WHAT YOU HAVE TO DO: Give, as a bare number, the count of lines below that contain "prepoznavanje".

(Front-end code change data)
※

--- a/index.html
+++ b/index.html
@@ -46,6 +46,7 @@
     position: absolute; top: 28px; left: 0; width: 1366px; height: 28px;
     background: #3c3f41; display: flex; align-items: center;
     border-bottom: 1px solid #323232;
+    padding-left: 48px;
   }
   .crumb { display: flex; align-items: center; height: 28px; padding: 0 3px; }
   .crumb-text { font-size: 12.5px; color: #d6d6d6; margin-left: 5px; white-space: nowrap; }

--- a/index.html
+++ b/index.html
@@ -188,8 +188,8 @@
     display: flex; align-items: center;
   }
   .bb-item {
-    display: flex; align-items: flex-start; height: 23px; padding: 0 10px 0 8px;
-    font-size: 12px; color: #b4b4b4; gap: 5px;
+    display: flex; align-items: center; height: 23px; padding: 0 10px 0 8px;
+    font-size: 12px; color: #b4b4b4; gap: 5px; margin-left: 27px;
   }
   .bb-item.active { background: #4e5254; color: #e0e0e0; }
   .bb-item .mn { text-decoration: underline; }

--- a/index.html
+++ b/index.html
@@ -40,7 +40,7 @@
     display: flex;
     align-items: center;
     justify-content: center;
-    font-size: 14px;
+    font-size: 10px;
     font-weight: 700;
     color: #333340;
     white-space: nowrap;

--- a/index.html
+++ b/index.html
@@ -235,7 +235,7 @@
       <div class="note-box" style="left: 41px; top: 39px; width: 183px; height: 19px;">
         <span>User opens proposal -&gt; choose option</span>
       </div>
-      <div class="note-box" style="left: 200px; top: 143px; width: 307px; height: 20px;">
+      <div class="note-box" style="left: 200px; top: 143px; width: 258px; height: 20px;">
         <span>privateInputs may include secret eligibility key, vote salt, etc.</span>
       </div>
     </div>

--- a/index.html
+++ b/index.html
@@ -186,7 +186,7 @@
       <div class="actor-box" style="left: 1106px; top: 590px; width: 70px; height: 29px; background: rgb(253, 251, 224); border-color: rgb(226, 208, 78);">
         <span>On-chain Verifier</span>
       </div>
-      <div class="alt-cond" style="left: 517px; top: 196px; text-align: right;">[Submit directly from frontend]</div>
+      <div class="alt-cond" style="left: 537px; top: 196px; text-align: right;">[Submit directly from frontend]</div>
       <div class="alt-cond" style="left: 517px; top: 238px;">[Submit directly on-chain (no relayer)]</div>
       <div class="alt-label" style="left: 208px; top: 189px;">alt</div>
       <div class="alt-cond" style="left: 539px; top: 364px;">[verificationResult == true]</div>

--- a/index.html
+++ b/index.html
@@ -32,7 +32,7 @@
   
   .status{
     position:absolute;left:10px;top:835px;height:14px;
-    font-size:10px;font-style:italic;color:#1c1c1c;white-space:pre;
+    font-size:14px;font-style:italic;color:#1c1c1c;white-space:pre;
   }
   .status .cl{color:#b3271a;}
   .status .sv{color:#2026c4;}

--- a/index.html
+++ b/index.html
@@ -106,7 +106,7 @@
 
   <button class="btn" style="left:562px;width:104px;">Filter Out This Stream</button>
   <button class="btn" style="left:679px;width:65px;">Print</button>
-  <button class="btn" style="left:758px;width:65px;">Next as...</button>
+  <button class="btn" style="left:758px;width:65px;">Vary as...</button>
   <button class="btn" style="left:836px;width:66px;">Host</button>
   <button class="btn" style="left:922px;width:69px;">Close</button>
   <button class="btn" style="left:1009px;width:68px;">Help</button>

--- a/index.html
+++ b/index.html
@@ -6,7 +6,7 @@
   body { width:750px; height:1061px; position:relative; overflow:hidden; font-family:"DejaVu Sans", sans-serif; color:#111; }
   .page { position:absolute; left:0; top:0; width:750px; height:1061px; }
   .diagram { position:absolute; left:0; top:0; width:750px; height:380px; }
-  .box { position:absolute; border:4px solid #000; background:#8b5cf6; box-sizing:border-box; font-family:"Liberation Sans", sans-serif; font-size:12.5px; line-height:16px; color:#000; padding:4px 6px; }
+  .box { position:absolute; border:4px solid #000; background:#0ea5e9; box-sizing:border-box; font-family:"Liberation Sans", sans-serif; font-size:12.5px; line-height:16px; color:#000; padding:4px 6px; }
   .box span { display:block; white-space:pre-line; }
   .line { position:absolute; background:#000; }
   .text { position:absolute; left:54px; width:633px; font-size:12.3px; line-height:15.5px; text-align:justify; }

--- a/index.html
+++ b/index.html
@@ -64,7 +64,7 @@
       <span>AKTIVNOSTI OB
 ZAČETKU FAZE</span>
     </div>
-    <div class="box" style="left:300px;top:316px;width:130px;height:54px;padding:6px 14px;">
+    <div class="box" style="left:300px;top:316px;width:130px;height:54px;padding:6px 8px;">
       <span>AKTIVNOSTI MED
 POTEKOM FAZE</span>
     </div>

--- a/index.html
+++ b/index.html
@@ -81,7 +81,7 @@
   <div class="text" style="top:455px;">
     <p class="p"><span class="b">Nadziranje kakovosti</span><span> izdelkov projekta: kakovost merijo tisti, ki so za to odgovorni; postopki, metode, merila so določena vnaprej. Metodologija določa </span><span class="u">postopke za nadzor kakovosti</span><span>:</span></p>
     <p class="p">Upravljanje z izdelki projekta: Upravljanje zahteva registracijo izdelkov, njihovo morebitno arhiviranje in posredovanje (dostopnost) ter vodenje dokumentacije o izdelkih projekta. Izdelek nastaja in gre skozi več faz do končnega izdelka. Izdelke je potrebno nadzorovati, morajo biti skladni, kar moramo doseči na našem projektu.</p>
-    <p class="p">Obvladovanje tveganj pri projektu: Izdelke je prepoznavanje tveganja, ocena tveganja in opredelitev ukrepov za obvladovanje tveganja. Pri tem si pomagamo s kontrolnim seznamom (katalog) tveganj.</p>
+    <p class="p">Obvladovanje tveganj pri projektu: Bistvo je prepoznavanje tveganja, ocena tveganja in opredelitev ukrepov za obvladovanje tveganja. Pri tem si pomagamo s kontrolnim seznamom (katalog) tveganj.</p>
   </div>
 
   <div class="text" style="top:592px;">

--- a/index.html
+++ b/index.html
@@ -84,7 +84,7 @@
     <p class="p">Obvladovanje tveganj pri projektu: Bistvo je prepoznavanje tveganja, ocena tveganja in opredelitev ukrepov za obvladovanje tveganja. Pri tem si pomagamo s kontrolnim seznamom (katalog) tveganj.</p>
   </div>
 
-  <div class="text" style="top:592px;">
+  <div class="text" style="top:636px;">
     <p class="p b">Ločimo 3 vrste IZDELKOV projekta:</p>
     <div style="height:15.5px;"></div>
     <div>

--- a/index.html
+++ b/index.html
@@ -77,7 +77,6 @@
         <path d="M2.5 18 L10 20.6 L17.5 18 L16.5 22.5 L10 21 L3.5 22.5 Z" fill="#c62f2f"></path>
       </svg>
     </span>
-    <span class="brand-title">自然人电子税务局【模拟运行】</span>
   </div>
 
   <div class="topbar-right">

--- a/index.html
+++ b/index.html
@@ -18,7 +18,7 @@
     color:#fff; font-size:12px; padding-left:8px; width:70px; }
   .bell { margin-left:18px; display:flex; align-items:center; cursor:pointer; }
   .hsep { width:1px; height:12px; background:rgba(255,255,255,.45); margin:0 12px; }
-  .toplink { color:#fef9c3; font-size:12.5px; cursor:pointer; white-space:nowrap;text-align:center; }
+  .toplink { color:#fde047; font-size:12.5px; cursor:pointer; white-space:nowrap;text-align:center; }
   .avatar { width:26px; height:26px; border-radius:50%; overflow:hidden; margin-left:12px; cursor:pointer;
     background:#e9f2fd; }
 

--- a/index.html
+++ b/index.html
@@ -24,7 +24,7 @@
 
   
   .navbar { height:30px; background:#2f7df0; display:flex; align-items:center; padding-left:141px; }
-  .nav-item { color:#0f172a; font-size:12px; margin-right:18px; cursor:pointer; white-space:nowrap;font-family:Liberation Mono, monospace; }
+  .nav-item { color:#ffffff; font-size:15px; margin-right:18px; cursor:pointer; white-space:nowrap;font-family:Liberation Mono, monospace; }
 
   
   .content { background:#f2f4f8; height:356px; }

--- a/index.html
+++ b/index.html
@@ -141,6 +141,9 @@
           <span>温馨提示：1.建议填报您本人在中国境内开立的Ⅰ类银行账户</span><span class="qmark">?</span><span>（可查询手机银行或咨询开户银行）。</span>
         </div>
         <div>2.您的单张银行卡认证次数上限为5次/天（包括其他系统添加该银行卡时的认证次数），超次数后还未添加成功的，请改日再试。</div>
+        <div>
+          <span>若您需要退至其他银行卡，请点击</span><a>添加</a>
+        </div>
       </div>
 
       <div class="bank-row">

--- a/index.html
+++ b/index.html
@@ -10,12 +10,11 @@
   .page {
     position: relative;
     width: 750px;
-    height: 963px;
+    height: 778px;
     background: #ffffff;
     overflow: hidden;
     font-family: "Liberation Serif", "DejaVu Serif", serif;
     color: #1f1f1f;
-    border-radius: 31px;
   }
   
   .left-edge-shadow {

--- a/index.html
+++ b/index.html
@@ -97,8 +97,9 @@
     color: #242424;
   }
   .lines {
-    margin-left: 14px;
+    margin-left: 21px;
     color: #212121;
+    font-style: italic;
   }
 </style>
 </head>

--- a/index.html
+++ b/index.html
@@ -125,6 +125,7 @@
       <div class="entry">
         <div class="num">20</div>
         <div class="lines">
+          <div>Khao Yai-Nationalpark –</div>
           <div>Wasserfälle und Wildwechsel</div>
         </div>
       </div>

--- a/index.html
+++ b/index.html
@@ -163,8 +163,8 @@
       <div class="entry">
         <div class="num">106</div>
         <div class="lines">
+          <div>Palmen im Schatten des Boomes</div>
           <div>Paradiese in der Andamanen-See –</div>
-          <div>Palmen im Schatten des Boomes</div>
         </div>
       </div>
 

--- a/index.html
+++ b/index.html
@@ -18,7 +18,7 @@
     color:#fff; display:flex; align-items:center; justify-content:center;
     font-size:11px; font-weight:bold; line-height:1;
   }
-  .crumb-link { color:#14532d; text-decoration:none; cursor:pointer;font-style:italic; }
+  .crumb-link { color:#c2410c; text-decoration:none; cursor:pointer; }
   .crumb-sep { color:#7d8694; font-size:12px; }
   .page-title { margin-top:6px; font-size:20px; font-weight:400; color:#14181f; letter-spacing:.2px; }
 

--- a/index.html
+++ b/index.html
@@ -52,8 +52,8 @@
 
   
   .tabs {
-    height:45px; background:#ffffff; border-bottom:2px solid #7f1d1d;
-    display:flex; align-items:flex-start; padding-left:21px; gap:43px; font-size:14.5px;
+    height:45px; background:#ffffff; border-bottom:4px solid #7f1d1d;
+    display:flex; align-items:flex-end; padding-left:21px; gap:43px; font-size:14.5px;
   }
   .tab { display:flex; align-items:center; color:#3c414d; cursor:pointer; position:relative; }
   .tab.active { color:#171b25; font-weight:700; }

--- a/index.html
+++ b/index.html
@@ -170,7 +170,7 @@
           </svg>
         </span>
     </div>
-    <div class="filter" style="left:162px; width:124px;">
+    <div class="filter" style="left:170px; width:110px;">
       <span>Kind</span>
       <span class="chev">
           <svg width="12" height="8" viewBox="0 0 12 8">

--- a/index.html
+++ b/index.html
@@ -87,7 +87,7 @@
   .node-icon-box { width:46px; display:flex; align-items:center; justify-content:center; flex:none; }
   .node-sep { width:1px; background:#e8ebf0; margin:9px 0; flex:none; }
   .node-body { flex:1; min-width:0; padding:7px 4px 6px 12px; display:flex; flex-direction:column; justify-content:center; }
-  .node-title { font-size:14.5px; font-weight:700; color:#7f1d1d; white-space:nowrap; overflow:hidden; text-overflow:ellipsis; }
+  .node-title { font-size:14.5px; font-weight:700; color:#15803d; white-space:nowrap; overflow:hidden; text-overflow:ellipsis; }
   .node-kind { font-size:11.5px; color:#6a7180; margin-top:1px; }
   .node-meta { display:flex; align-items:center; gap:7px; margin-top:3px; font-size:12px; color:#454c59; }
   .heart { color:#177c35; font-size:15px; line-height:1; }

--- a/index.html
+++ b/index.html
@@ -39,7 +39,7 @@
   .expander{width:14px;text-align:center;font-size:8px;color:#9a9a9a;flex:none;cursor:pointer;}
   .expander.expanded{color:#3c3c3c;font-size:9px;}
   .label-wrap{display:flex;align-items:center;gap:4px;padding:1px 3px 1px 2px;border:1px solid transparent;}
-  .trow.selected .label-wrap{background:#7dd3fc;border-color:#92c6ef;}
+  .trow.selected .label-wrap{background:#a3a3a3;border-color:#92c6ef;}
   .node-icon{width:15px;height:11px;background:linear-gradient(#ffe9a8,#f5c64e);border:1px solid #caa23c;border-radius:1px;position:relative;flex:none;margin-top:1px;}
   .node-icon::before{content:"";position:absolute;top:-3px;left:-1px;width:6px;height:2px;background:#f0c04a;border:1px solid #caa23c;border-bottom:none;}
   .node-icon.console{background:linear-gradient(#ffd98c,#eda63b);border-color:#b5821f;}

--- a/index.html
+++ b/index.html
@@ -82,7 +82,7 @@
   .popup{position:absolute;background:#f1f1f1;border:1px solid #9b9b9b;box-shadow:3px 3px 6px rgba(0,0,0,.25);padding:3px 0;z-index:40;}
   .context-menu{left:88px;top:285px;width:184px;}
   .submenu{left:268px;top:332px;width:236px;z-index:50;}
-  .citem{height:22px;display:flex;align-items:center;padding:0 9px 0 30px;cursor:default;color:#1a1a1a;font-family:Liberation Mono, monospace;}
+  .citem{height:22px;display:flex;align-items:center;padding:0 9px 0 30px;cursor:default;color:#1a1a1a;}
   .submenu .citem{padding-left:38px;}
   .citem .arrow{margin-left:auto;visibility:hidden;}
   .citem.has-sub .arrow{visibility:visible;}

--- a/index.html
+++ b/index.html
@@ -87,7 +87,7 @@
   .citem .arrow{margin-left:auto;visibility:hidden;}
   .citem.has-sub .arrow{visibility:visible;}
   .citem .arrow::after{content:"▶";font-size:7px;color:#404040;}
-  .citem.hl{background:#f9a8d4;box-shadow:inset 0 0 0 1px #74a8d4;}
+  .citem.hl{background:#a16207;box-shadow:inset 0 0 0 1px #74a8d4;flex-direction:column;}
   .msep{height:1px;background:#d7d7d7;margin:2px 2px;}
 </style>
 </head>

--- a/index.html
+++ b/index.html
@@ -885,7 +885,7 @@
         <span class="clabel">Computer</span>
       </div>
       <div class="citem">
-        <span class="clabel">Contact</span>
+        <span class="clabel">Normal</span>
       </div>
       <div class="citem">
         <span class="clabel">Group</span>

※

YOUR SOLUTION: 3